To do ::
Without any pictures, the records below should be reproduced exactly.

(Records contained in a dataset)
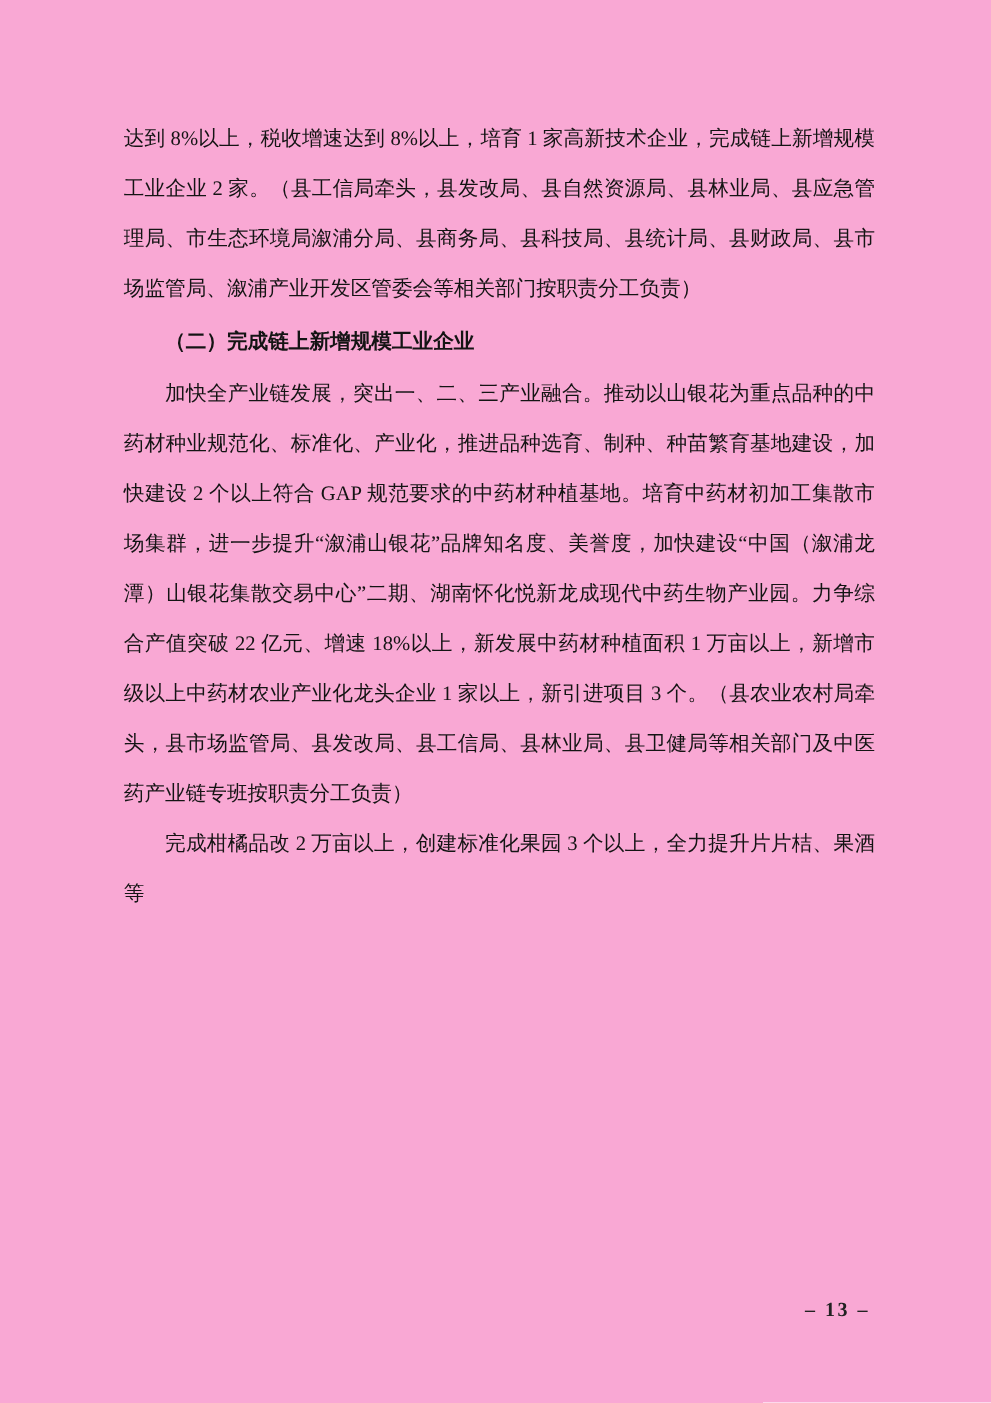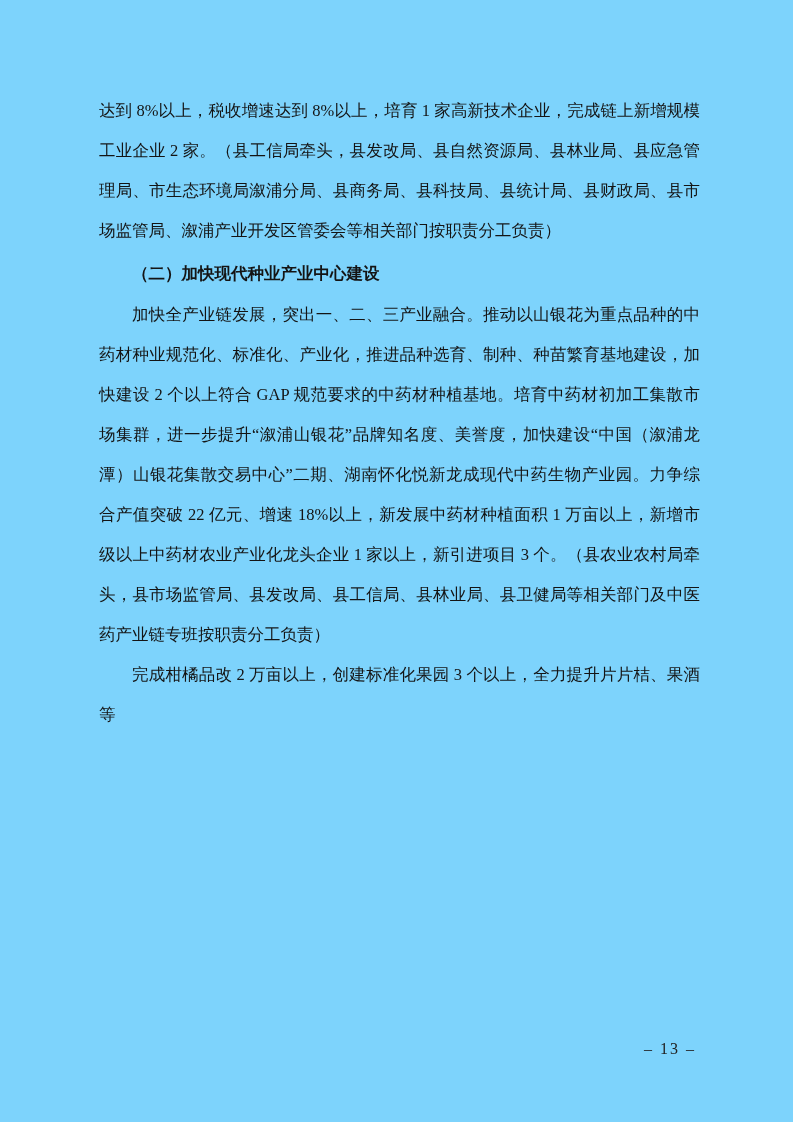--- a/index.html
+++ b/index.html
@@ -4,21 +4,21 @@
 <style>
   html, body {
     margin: 0;
     padding: 0;
     background: #ffffff;
   }
   .page {
     position: relative;
     width: 793px;
     height: 1122px;
-    background: #7dd3fc;
+    background: #f9a8d4;
     overflow: hidden;
     font-family: "Liberation Serif", "DejaVu Serif", serif;
     color: #141414;
   }
   .content {
     position: absolute;
     left: 99px;
     top: 91px;
     width: 601px;
   }
@@ -45,27 +45,28 @@
     position: absolute;
     left: 630px;
     top: 1038px;
     width: 80px;
     font-size: 16px;
     line-height: 22px;
     text-align: center;
     letter-spacing: 2px;
     color: #222222;
     font-family: "Liberation Serif", "DejaVu Serif", serif;
+    font-weight: bold;
   }
 </style>
 </head>
 <body>
 
 <div class="page">
   <div class="content">
     <p class="para">达到 8%以上，税收增速达到 8%以上，培育 1 家高新技术企业，完成链上新增规模工业企业 2 家。（县工信局牵头，县发改局、县自然资源局、县林业局、县应急管理局、市生态环境局溆浦分局、县商务局、县科技局、县统计局、县财政局、县市场监管局、溆浦产业开发区管委会等相关部门按职责分工负责）</p>
-    <p class="heading">（二）加快现代种业产业中心建设</p>
+    <p class="heading">（二）完成链上新增规模工业企业</p>
     <p class="para indent">加快全产业链发展，突出一、二、三产业融合。推动以山银花为重点品种的中药材种业规范化、标准化、产业化，推进品种选育、制种、种苗繁育基地建设，加快建设 2 个以上符合 GAP 规范要求的中药材种植基地。培育中药材初加工集散市场集群，进一步提升“溆浦山银花”品牌知名度、美誉度，加快建设“中国（溆浦龙潭）山银花集散交易中心”二期、湖南怀化悦新龙成现代中药生物产业园。力争综合产值突破 22 亿元、增速 18%以上，新发展中药材种植面积 1 万亩以上，新增市级以上中药材农业产业化龙头企业 1 家以上，新引进项目 3 个。（县农业农村局牵头，县市场监管局、县发改局、县工信局、县林业局、县卫健局等相关部门及中医药产业链专班按职责分工负责）</p>
     <p class="para indent">完成柑橘品改 2 万亩以上，创建标准化果园 3 个以上，全力提升片片桔、果酒等</p>
   </div>
 
   <div class="page-number">– 13 –</div>
 </div>
 
 </body></html>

Result below ::
--- a/index.html
+++ b/index.html
@@ -4,21 +4,21 @@
 <style>
   html, body {
     margin: 0;
     padding: 0;
     background: #ffffff;
   }
   .page {
     position: relative;
     width: 793px;
     height: 1122px;
-    background: #7dd3fc;
+    background: #f9a8d4;
     overflow: hidden;
     font-family: "Liberation Serif", "DejaVu Serif", serif;
     color: #141414;
   }
   .content {
     position: absolute;
     left: 99px;
     top: 91px;
     width: 601px;
   }
@@ -45,27 +45,28 @@
     position: absolute;
     left: 630px;
     top: 1038px;
     width: 80px;
     font-size: 16px;
     line-height: 22px;
     text-align: center;
     letter-spacing: 2px;
     color: #222222;
     font-family: "Liberation Serif", "DejaVu Serif", serif;
+    font-weight: bold;
   }
 </style>
 </head>
 <body>
 
 <div class="page">
   <div class="content">
     <p class="para">达到 8%以上，税收增速达到 8%以上，培育 1 家高新技术企业，完成链上新增规模工业企业 2 家。（县工信局牵头，县发改局、县自然资源局、县林业局、县应急管理局、市生态环境局溆浦分局、县商务局、县科技局、县统计局、县财政局、县市场监管局、溆浦产业开发区管委会等相关部门按职责分工负责）</p>
-    <p class="heading">（二）加快现代种业产业中心建设</p>
+    <p class="heading">（二）完成链上新增规模工业企业</p>
     <p class="para indent">加快全产业链发展，突出一、二、三产业融合。推动以山银花为重点品种的中药材种业规范化、标准化、产业化，推进品种选育、制种、种苗繁育基地建设，加快建设 2 个以上符合 GAP 规范要求的中药材种植基地。培育中药材初加工集散市场集群，进一步提升“溆浦山银花”品牌知名度、美誉度，加快建设“中国（溆浦龙潭）山银花集散交易中心”二期、湖南怀化悦新龙成现代中药生物产业园。力争综合产值突破 22 亿元、增速 18%以上，新发展中药材种植面积 1 万亩以上，新增市级以上中药材农业产业化龙头企业 1 家以上，新引进项目 3 个。（县农业农村局牵头，县市场监管局、县发改局、县工信局、县林业局、县卫健局等相关部门及中医药产业链专班按职责分工负责）</p>
     <p class="para indent">完成柑橘品改 2 万亩以上，创建标准化果园 3 个以上，全力提升片片桔、果酒等</p>
   </div>
 
   <div class="page-number">– 13 –</div>
 </div>
 
 </body></html>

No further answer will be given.